If you're not able to skip out on a gathering and you feel like might receive questions or comments that may trigger you, create a plan of action. If someone asks a question about when you're going to have a baby, or makes a comment regarding pregnancy or fertility, make sure you have a response plan. Here are some options that may help:
How to answer "when are you going to have kids?"
Using humour or sarcasm to brush off the comment: Sometimes you can easily brush off a comment by using humour or sarcasm to divert the conversation–this option is usually best when the comment is coming from someone you might not want to offend, like a grandparent, uncle or your boundary-crossing boss.
For example, if someone asks "so, when are you going to have a baby?" your response could be something like:
"As soon as I figure out how! Got any suggestions?"
"I'm trying to build a solid list of 'diaper-changers', first. Can I count you in?"
If you're with your partner: "I'm the only baby they need right now!"
If you're feeling a little spicier, you could try:
"What answer could I give you for you to stop asking?"
"Why? Are you finally sick of talking about yours?"
"Oh, I don't know... probably when you learn to mind your business."
Avoid by diverting the conversation: Having a solid phrase to divert the conversation may be a great option if confrontation isn't really your thing.
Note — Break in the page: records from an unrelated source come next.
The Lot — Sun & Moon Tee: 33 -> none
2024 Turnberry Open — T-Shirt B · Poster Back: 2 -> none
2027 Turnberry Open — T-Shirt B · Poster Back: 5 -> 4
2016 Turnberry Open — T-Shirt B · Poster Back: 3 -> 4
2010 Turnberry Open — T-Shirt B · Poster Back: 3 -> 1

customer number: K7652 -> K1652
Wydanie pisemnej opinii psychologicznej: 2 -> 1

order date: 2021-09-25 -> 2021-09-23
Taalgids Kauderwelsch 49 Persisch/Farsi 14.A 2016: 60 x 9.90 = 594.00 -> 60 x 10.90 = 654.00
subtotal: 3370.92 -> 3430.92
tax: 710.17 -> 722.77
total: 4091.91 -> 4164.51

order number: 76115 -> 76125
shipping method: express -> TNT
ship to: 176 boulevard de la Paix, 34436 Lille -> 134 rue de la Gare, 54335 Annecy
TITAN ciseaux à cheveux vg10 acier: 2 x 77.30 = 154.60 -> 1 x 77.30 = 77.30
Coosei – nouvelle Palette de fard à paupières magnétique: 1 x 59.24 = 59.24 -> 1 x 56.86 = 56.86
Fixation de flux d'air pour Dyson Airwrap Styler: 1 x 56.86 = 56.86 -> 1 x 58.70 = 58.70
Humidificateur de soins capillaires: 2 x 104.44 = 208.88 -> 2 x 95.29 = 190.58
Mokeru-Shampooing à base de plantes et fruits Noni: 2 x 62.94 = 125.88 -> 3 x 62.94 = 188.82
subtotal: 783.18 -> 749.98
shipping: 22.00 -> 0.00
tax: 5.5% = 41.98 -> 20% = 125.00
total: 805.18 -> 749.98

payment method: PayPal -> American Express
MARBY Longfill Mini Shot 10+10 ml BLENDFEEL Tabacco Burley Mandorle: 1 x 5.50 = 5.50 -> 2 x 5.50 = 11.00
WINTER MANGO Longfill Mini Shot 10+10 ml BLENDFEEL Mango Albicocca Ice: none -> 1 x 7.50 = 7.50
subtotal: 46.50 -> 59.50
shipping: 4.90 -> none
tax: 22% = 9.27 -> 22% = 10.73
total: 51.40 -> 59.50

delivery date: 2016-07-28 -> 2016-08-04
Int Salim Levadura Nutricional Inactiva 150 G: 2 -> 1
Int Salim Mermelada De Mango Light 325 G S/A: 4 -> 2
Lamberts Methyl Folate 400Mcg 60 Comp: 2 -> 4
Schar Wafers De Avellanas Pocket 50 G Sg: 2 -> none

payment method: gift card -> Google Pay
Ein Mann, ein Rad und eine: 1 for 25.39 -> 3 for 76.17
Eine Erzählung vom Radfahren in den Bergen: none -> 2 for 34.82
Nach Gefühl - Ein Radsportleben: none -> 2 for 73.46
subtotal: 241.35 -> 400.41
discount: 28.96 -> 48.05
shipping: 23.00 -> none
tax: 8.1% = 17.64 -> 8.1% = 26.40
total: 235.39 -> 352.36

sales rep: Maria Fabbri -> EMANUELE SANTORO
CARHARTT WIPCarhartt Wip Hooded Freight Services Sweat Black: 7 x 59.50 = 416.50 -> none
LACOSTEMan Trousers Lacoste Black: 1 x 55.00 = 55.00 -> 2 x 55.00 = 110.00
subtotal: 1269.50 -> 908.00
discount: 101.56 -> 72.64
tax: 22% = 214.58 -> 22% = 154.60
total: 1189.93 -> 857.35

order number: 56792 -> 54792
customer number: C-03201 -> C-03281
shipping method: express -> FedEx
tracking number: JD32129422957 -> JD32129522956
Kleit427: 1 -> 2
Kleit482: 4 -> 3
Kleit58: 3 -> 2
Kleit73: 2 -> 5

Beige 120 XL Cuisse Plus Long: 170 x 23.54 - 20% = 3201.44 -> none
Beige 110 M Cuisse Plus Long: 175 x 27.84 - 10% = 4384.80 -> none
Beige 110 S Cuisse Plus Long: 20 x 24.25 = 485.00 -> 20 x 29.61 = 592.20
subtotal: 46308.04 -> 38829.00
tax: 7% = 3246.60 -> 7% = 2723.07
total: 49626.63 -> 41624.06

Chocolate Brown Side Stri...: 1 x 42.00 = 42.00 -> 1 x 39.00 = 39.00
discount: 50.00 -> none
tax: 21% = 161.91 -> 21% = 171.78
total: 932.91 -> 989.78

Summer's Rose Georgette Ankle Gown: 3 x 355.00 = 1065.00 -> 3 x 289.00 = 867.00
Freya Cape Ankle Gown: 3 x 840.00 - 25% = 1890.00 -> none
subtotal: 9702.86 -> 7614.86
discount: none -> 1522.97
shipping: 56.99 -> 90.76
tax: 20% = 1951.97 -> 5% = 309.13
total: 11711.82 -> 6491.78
Typically, if you try pretending you didn't hear them and changing the conversation, most people will get the hint–however, if they don't, here's a few phrases that may change the conversation quick:
"Hold that thought, I need to use the restroom–excuse me!" (and obviously 'forget' to come back)
"Oh my gosh, that reminds me I forgot to pick up a gift for my [nephew/niece/cousin] what would you get an 8-year-old that loves [insert topic here]"
Sorry, I'm just so distracted by your [insert item of clothing they are wearing/art piece in their home] can you tell me about it?
Lean on your support system
Talk to someone you trust, makes you feel empowered and supports you. Open up to them about your worries and struggles during the holidays. If there is a concern you have about a guest attending a party, open up to your friends and family about it and hopefully they are able to help mediate the situation. You might end up pleasantly surprised by how great your family is at diverting conversations!
At the end of the day, you are your biggest cheerleader and protector. Take care of yourself first. Allow yourself to feel your emotions and never apologize for it. Don't feel guilty for skipping out on a Christmas party, family event or gathering to take care of and protect your mental health. You deserve to be able to show up as your best self when you can–that may mean taking sometime to rest now.